**Your assignment:** One range is to be output from the listing below, exactly as written: the line with "[128,488,443,506] http://sergeyteplyakov.blogspot.com/ ->" to the line with "[128,1083,342,1101] https://discord.gg/csharp ->", both kept.

**Material for this exercise:**
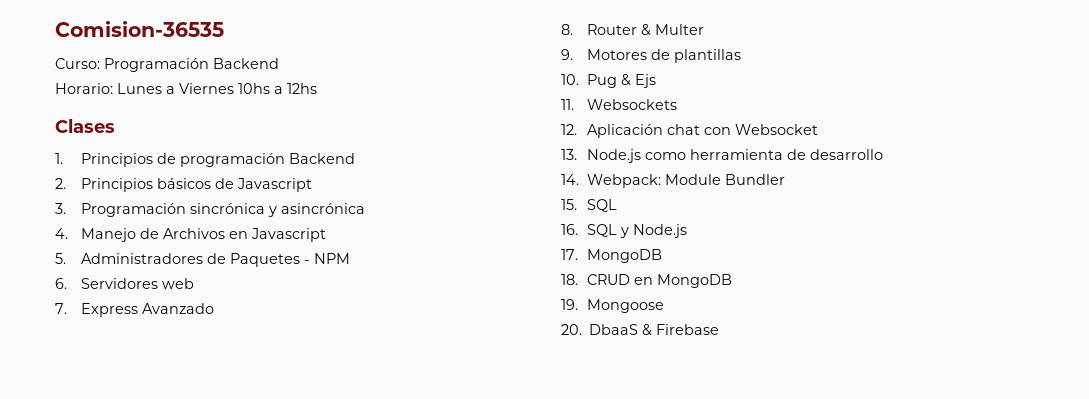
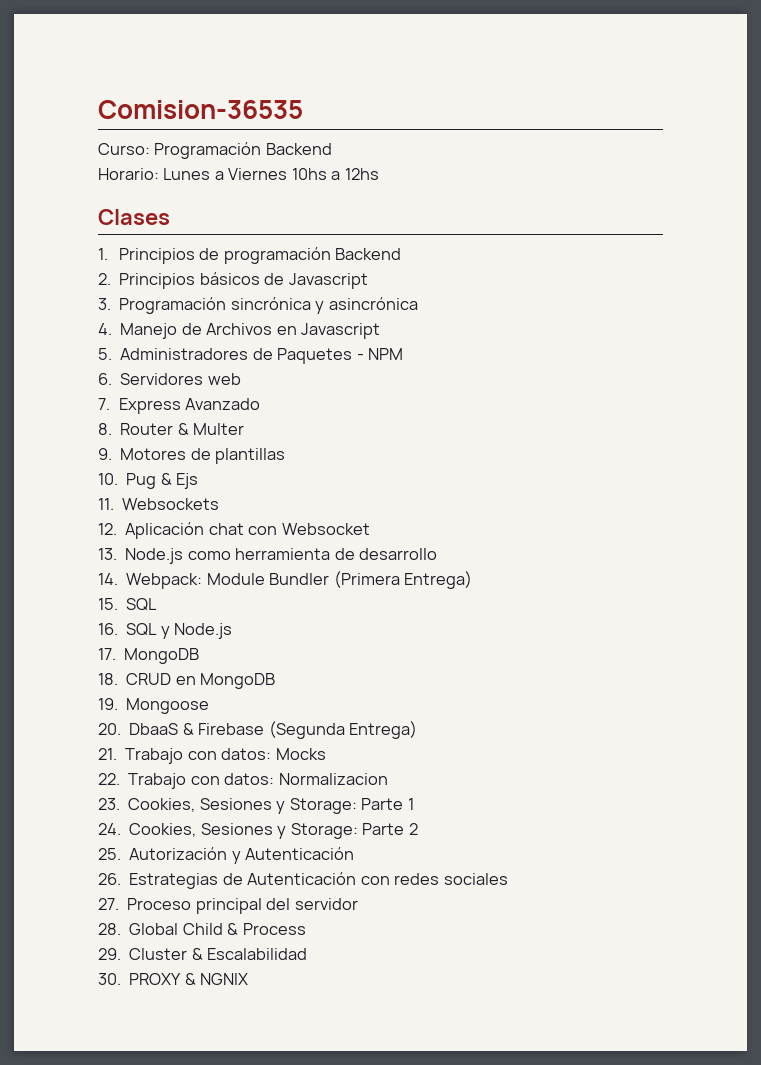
(785, 179) none -> [333,571,473,589] (Primera Entrega)
(720, 329) none -> [268,721,418,739] [98,748,326,764] [98,773,388,789] [98,798,414,814] [98,823,418,839] [98,847,355,864] [98,872,508,889] [98,898,358,914] [98,923,306,935] [98,948,308,960] [98,973,249,985] (Segunda Entrega) // 21. Trabajo con datos: Mocks // 22. Trabajo con datos: Normalizacion // 23. Cookies, Sesiones y Storage: Parte 1 // 24. Cookies, Sesiones y Storage: Parte 2 // 25. Autorización y Autenticación // 26. Estrategias de Autenticación con redes sociales // 27. Proceso principal del servidor // 28. Global Child & Process // 29. Cluster & Escalabilidad // 30. PROXY & NGNIX

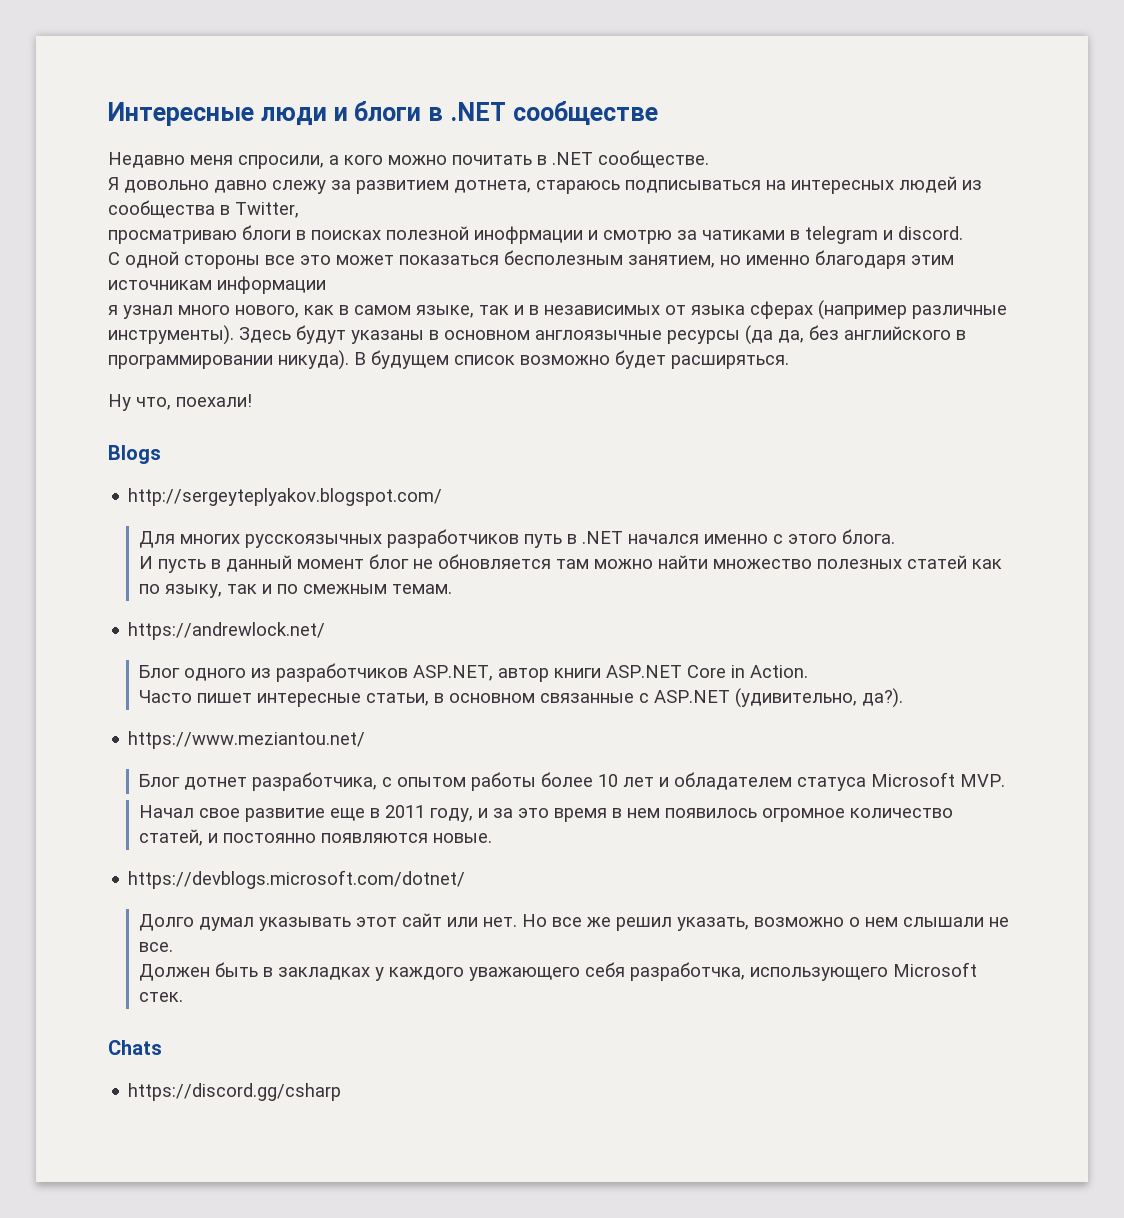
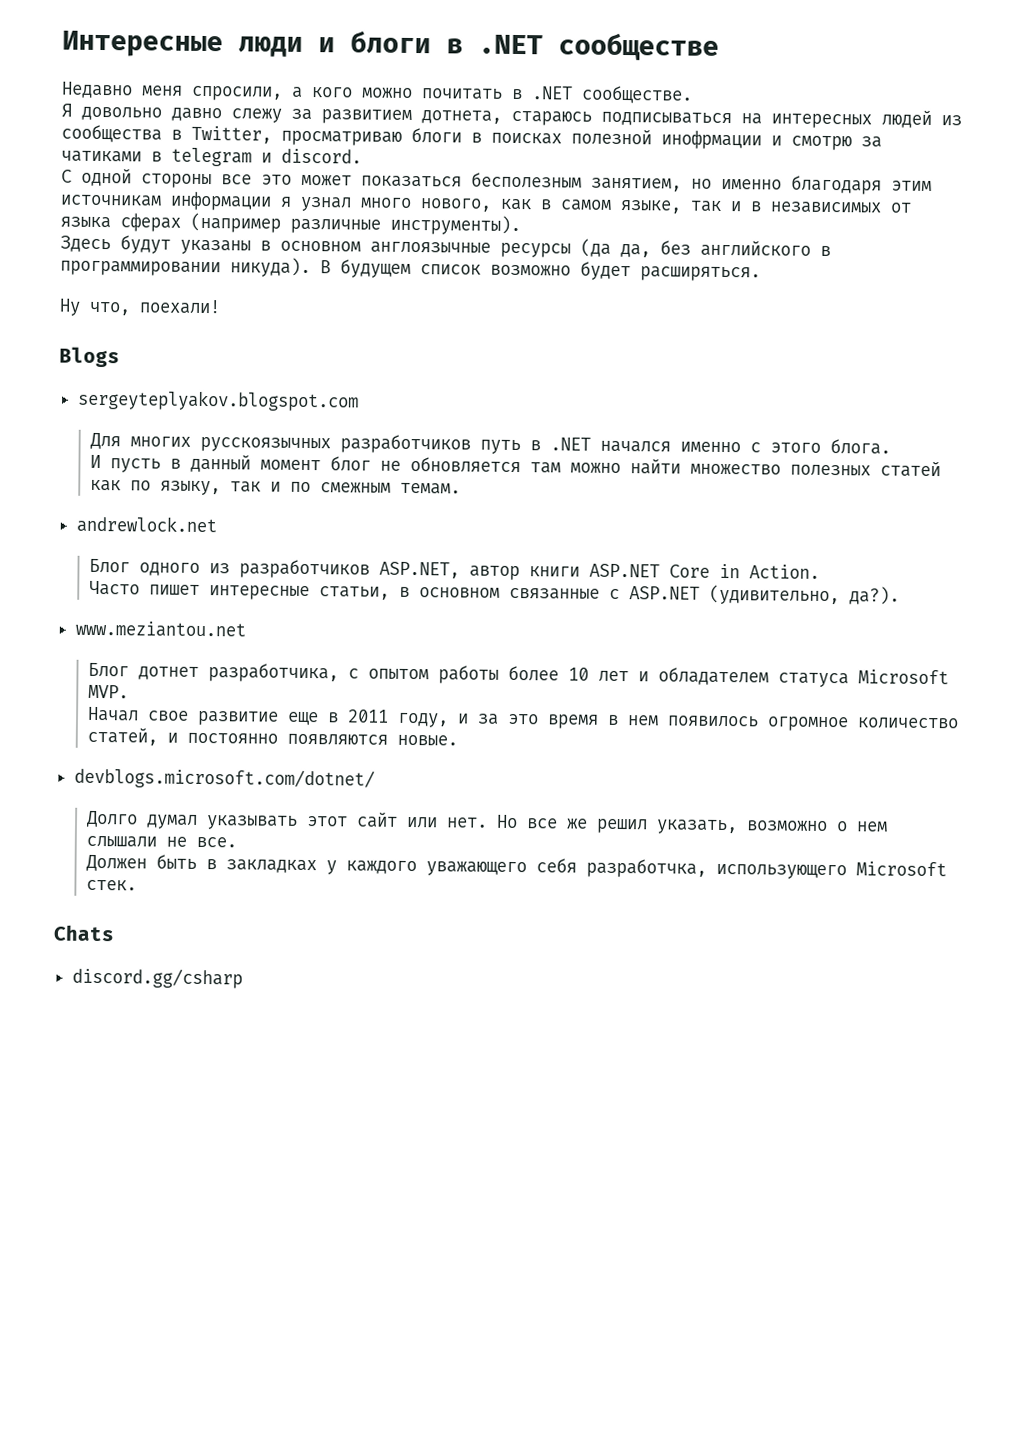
(299, 210) // -> (272, 134) none
(326, 285) // -> (272, 201) none
(234, 335) none -> (521, 225) //
[128,488,443,506] http://sergeyteplyakov.blogspot.com/ -> [76,389,359,412] sergeyteplyakov.blogspot.com
[128,622,326,640] https://andrewlock.net/ -> [75,515,217,534] andrewlock.net
[128,731,366,749] https://www.meziantou.net/ -> [74,620,246,638] www.meziantou.net
[128,870,466,889] https://devblogs.microsoft.com/dotnet/ -> [73,767,375,790] devblogs.microsoft.com/dotnet/
[128,1083,342,1101] https://discord.gg/csharp -> [71,967,243,989] discord.gg/csharp

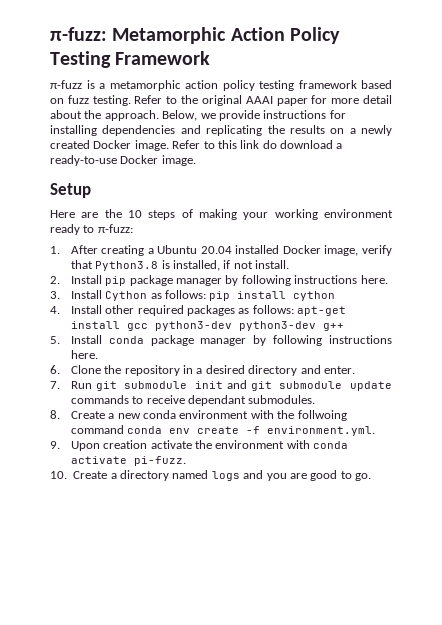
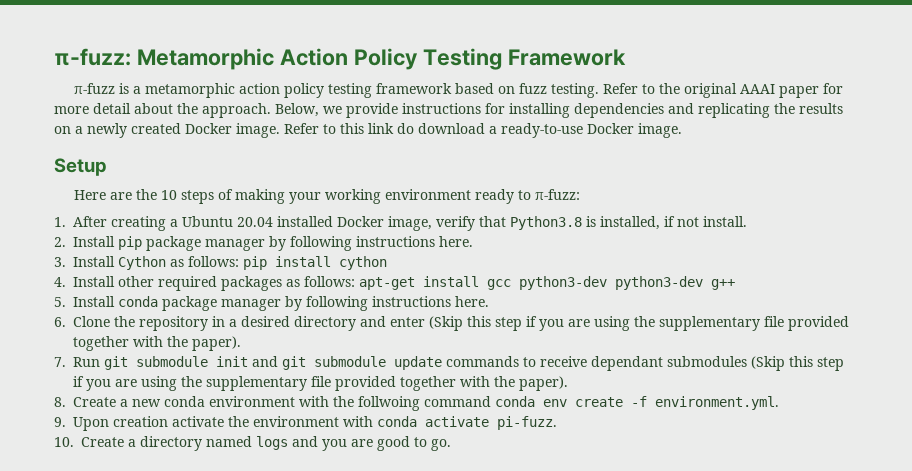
[323,366,355,374] enter. -> [390,316,849,331] [73,336,241,351] enter (Skip this step if you are using the supplementary file provided together with the paper).
[248,395,316,404] submodules. -> [667,356,844,371] [73,376,568,391] submodules (Skip this step if you are using the supplementary file provided together with the paper).

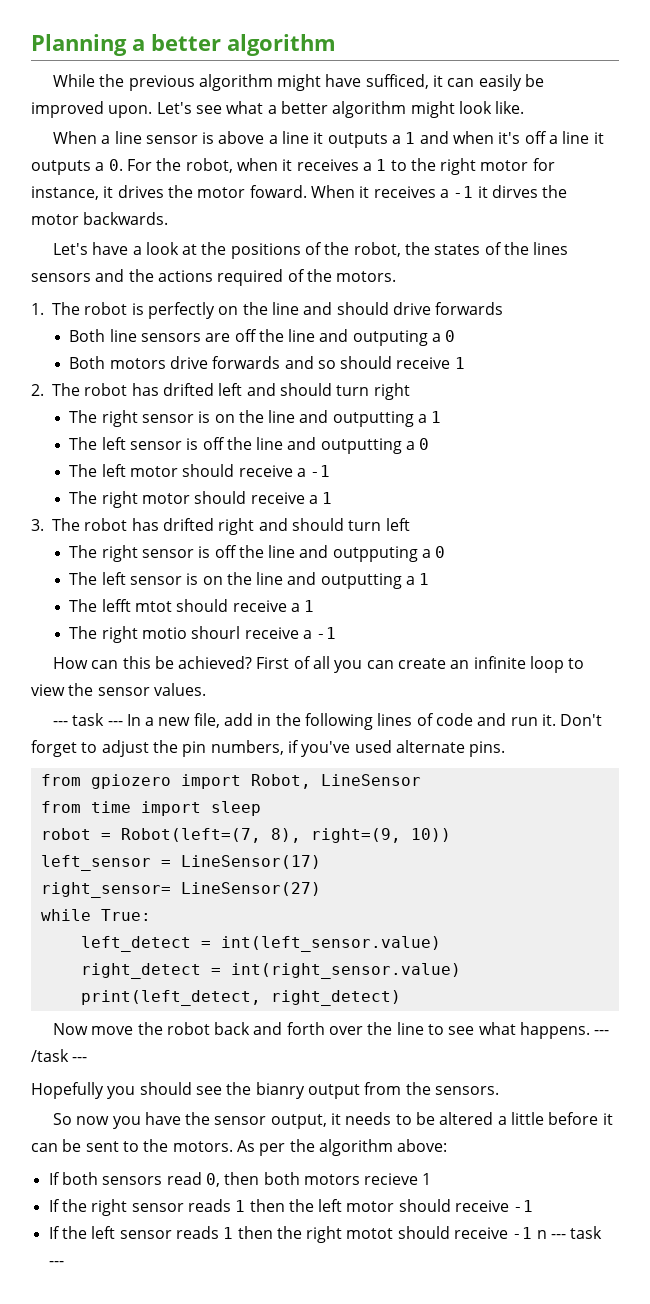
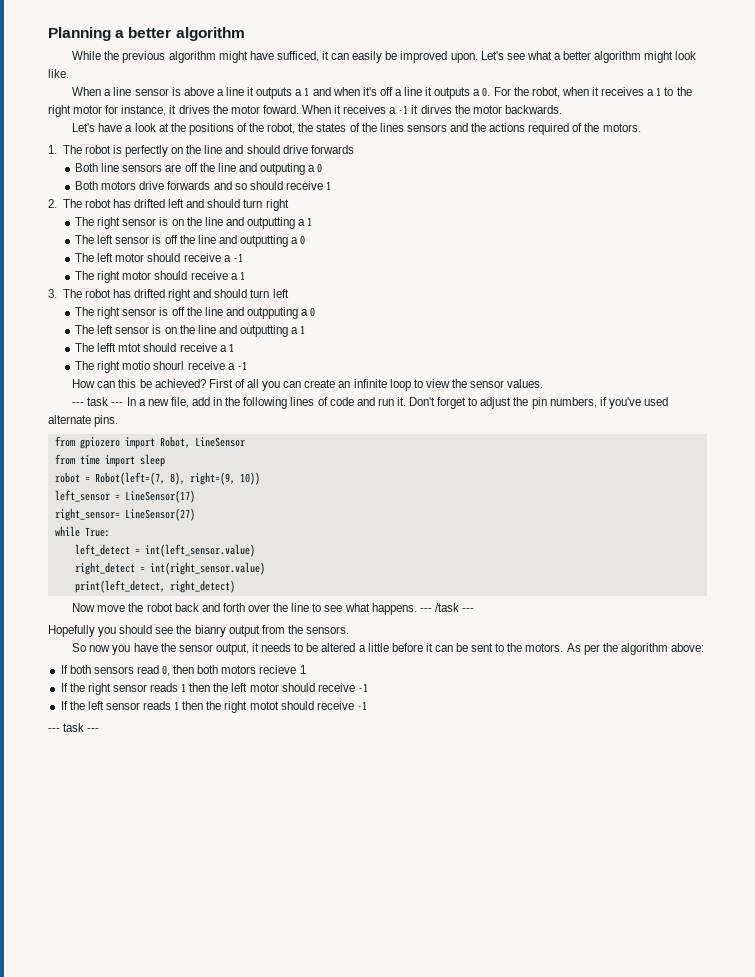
[536,1230,547,1239] n -> (367, 705) //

**Finished task:**
[128,488,443,506] http://sergeyteplyakov.blogspot.com/ -> [76,389,359,412] sergeyteplyakov.blogspot.com
[128,622,326,640] https://andrewlock.net/ -> [75,515,217,534] andrewlock.net
[128,731,366,749] https://www.meziantou.net/ -> [74,620,246,638] www.meziantou.net
[128,870,466,889] https://devblogs.microsoft.com/dotnet/ -> [73,767,375,790] devblogs.microsoft.com/dotnet/
[128,1083,342,1101] https://discord.gg/csharp -> [71,967,243,989] discord.gg/csharp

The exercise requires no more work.